*WORK TO BE COMPLETED*. An exact reproduction of the listing, minus the pictures, is the required output.

*MATERIALS PROVIDED*.

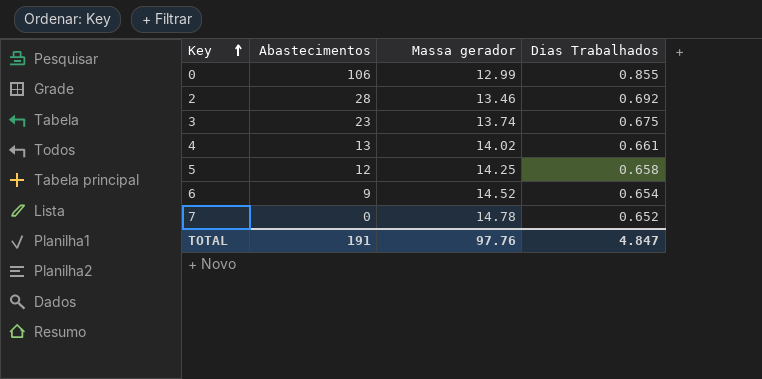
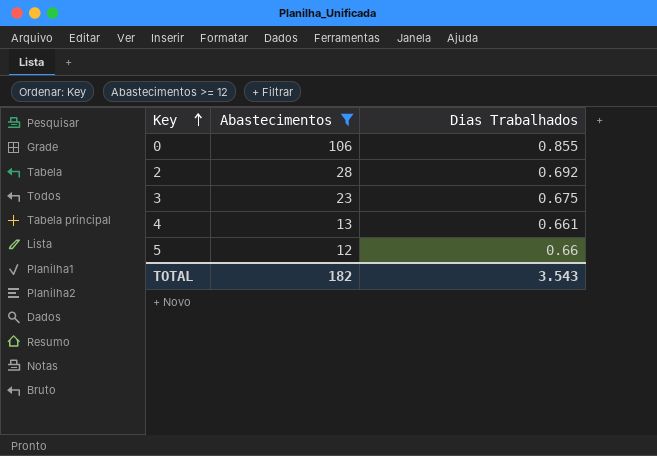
filter: none -> Abastecimentos >= 12
column Massa gerador | position: 3 -> none
5 | Dias Trabalhados: 0.658 -> 0.66
TOTAL | Abastecimentos: 191 -> 182
TOTAL | Dias Trabalhados: 4.847 -> 3.543

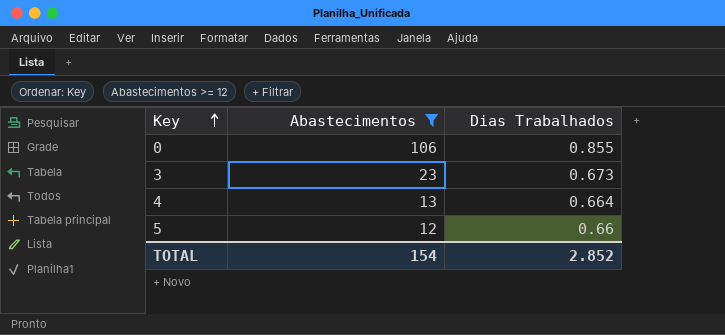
row 2: 28 | 0.692 -> none
3 | Dias Trabalhados: 0.675 -> 0.673
4 | Dias Trabalhados: 0.661 -> 0.664
TOTAL | Abastecimentos: 182 -> 154
TOTAL | Dias Trabalhados: 3.543 -> 2.852

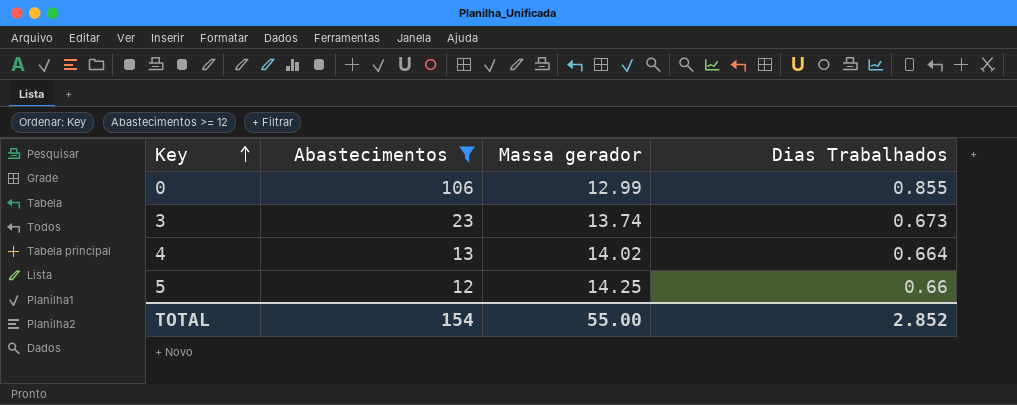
column Massa gerador | position: none -> 3

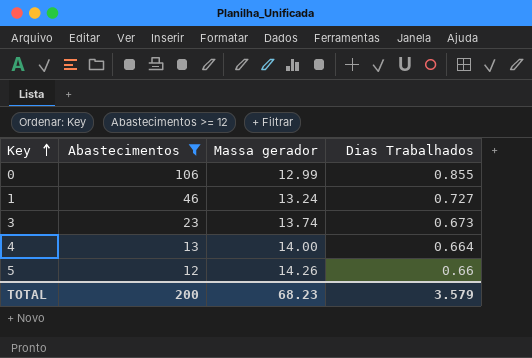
row 1: none -> 46 | 13.24 | 0.727
4 | Massa gerador: 14.02 -> 14.00
5 | Massa gerador: 14.25 -> 14.26
TOTAL | Abastecimentos: 154 -> 200
TOTAL | Massa gerador: 55.00 -> 68.23
TOTAL | Dias Trabalhados: 2.852 -> 3.579

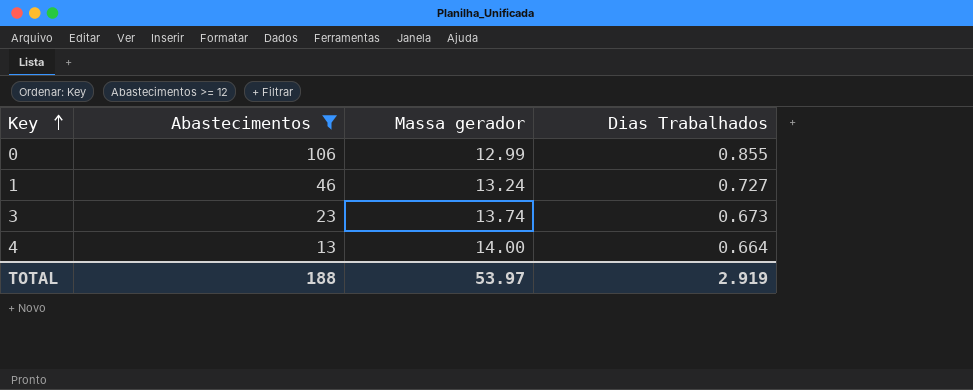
row 5: 12 | 14.26 | 0.66 -> none
TOTAL | Abastecimentos: 200 -> 188
TOTAL | Massa gerador: 68.23 -> 53.97
TOTAL | Dias Trabalhados: 3.579 -> 2.919

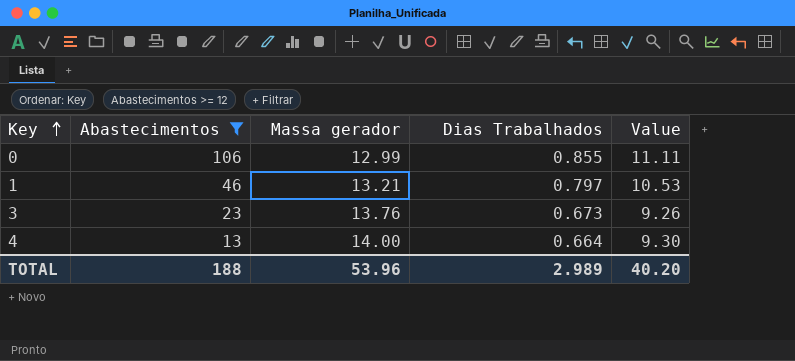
column Value | formula: none -> [Massa gerador] * [Dias Trabalhados]
1 | Massa gerador: 13.24 -> 13.21
1 | Dias Trabalhados: 0.727 -> 0.797
3 | Massa gerador: 13.74 -> 13.76
TOTAL | Massa gerador: 53.97 -> 53.96
TOTAL | Dias Trabalhados: 2.919 -> 2.989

*EXPECTED ANSWER*.
filter: none -> Abastecimentos >= 12
column Massa gerador | position: 3 -> none
5 | Dias Trabalhados: 0.658 -> 0.66
TOTAL | Abastecimentos: 191 -> 182
TOTAL | Dias Trabalhados: 4.847 -> 3.543

row 2: 28 | 0.692 -> none
3 | Dias Trabalhados: 0.675 -> 0.673
4 | Dias Trabalhados: 0.661 -> 0.664
TOTAL | Abastecimentos: 182 -> 154
TOTAL | Dias Trabalhados: 3.543 -> 2.852

column Massa gerador | position: none -> 3

row 1: none -> 46 | 13.24 | 0.727
4 | Massa gerador: 14.02 -> 14.00
5 | Massa gerador: 14.25 -> 14.26
TOTAL | Abastecimentos: 154 -> 200
TOTAL | Massa gerador: 55.00 -> 68.23
TOTAL | Dias Trabalhados: 2.852 -> 3.579

row 5: 12 | 14.26 | 0.66 -> none
TOTAL | Abastecimentos: 200 -> 188
TOTAL | Massa gerador: 68.23 -> 53.97
TOTAL | Dias Trabalhados: 3.579 -> 2.919

column Value | formula: none -> [Massa gerador] * [Dias Trabalhados]
1 | Massa gerador: 13.24 -> 13.21
1 | Dias Trabalhados: 0.727 -> 0.797
3 | Massa gerador: 13.74 -> 13.76
TOTAL | Massa gerador: 53.97 -> 53.96
TOTAL | Dias Trabalhados: 2.919 -> 2.989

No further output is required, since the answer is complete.